I hope, everyone of you have gone through the previous part of the RISC-V CPU Development blog series, where we talked about the design of Fetch Unit (FU) of Pequeno. If not, please go through it before moving ahead.
In this blog, we will design Decode Unit (DU) of Pequeno.
Decode Unit
Decode Unit (DU) is the Stage-2 of the CPU pipeline which decodes the instructions from Fetch Unit (FU), and send them to Execution Unit (EXU). It is also responsible for decoding the register addresses and sending them to Register File for register read operation.
Interfaces
Let’s define the interfaces for Decode Unit.
FU Interface | To receive instruction, control/data from Fetch Unit |
Register File Interface | To access the source registers (rs0, rs1) for register read operation |
EXU Interface | To send the decoded instruction, control/data to Execution Unit |
Flush Interface | To flush DU externally |
Table: Decode Unit – Interfaces
Decode Unit – Interfaces
FU Interface
This is the primary interface between Fetch Unit and Decode Unit to receive the payload. The payload includes the fetched instruction and branch prediction information. This interface was already discussed in the previous part.
EXU Interface
This is the primary interface between Decode Unit and Execution Unit to send the payload. The payload includes the decoded instruction, branch prediction information, and decode data.
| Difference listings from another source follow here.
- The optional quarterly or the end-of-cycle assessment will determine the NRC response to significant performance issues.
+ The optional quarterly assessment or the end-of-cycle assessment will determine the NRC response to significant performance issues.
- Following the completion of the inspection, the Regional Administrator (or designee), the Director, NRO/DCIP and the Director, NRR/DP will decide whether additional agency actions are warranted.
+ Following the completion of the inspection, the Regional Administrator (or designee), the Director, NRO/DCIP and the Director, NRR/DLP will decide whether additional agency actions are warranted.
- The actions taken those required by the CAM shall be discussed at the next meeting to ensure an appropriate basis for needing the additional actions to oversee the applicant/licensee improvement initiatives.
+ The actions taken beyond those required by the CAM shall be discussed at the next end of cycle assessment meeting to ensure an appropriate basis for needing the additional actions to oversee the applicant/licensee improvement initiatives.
EXU Interface to send payload
Following are the instruction and branch prediction signals that constitute the EXU I/F:
instruction packet | {instruction, PC} to EXU |
branch_taken | Branch prediction signal to EXU; simply piped forward: FU->DU->EXU |
bubble | Inverted version of valid to EXU |
stall | Inverted version of ready from EXU |
Instruction packet and branch prediction signals to EXU
Decode data are vital information decoded by DU from the fetched instruction and sent to EXU. Let’s gather what information would be required by EXU for the execution of an instruction.
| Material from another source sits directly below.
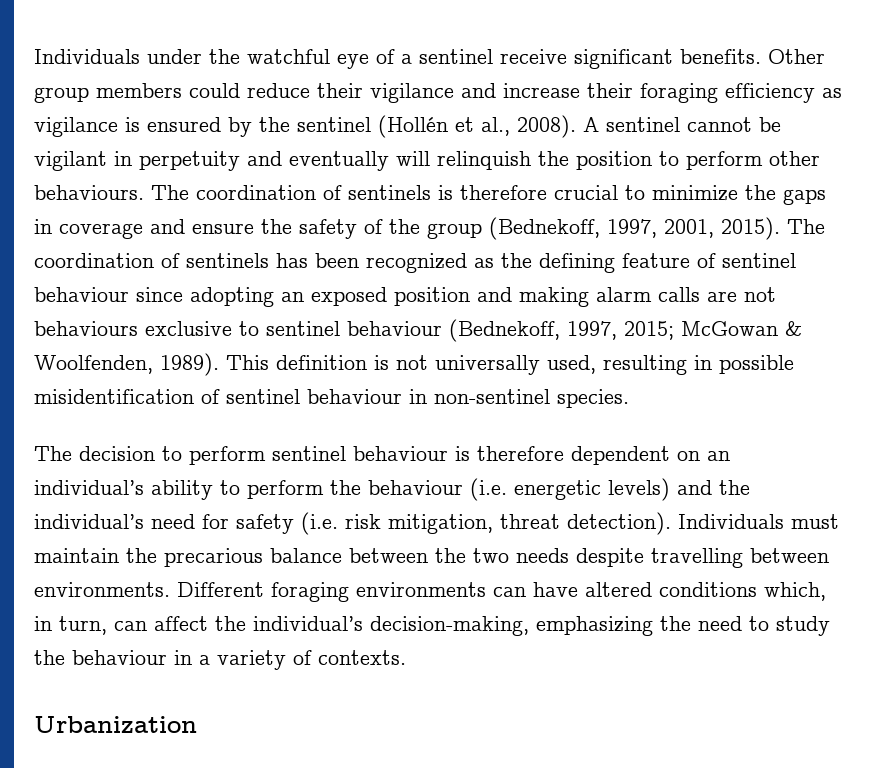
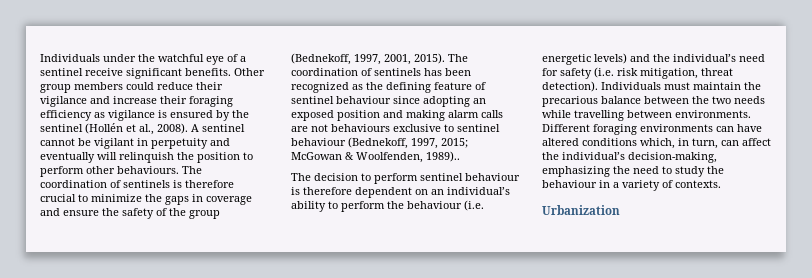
- The coordination of sentinels has been recognized as the defining feature of sentinel behaviour since adopting an exposed position and making alarm calls are not behaviours exclusive to sentinel behaviour (Bednekoff, 1997, 2015; McGowan & Woolfenden, 1989). This definition is not universally used, resulting in possible misidentification of sentinel behaviour in non-sentinel species.
+ The coordination of sentinels has been recognized as the defining feature of sentinel behaviour since adopting an exposed position and making alarm calls are not behaviours exclusive to sentinel behaviour (Bednekoff, 1997, 2015; McGowan & Woolfenden, 1989)..
- Individuals must maintain the precarious balance between the two needs despite travelling between environments.
+ Individuals must maintain the precarious balance between the two needs while travelling between environments.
- Opcode, funct3, funct7: to identify the operation to be performed by EXU on the operands.
- Operands: depending on the opcode, the operands can be register data (rs0, rs1), register address for writeback (rdt), or 12-bit/20-bit immediate values.
- Instruction type: to identify which operands/immediate values have to processed.
The decoding can be tricky. If you have correctly understood the ISA and the instruction structuring, patterns can be identified for different types of instructions. Identifying patterns helps to design the decoding logic in DU.
Following information are decoded and sent to EXU via EXU I/F.
opcode | Instruction opcode. opcode = instruction[6:0] |
rs0, rs1, rdt | Source registers0/1, Destination register. rs0 = instruction[19:15] rs1 = instruction[24:20] rdt = instruction[11:7] |
funct3/funct7 | funct3 = instruction[14:12] funct7 = instruction[31:25] |
is_<r/i/s/b/u/j>_type | Instruction type. 1) R-type –> (opcode == 0x33) 2) I-type –> (opcode == 0x67) or (opcode == 0x03) or (opcode == 0x13) 3) S-type –> (opcode == 0x23) 4) B-type –> (opcode == 0x63) 5) U-type –> (opcode == 0x37) or (opcode == 0x17) 6) J-type –> (opcode == 0x6F) |
alu_opcode[3:0] | ALU opcode. Instructions which require the use of ALU are categorized as ALU instructions. They are: 1) R-type instructions 2) I-type instructions 3) U-type instructions LUI & AUIPC instructions require adding operation, hence considered as ALU instructions. R-type: alu_opcode = {funct3, funct7[5]} I-type : alu_opcode = {funct3, funct7[5]} // SLLI/SRLI/SRAI instructions = {funct3, 1’b0} U-type: alu_opcode = 4’b0000 |
<i/s/b/u/j>_type_imm | Immediate value. 1) I-type imm[11:0] = instruction[31:20] 2) S-type imm[11:0] = {instruction[31:25], instruction[11:7]} 3) B-type imm[11:0] = {instruction[31], instruction[7], instruction[30:25], instruction[11:8]} 4) U-type imm[19:0] = instruction[31:12] 5) J-type imm[19:0] = {instruction[31], instruction[19:12], instruction[20], instruction[30:21]} |
Decode data to EXU
EXU will use this information to de-mux the data to appropriate execution sub-units and execute the instruction.
Refer to Part-1 to refresh the ISA and understand the reasoning behind the decoding logic used by Decode Unit.
Register File Interface
For R-type instructions, source registers rs1, rs2, have to be decoded and read. The data read from the registers are the operands. All the general purpose user registers are present in Register File outside DU. Register File Interface is used by DU to send rs0, rs1 addresses to Register File for register access. Along with the payload, the data read from the Register File should also be sent to EXU in the same clock cycle.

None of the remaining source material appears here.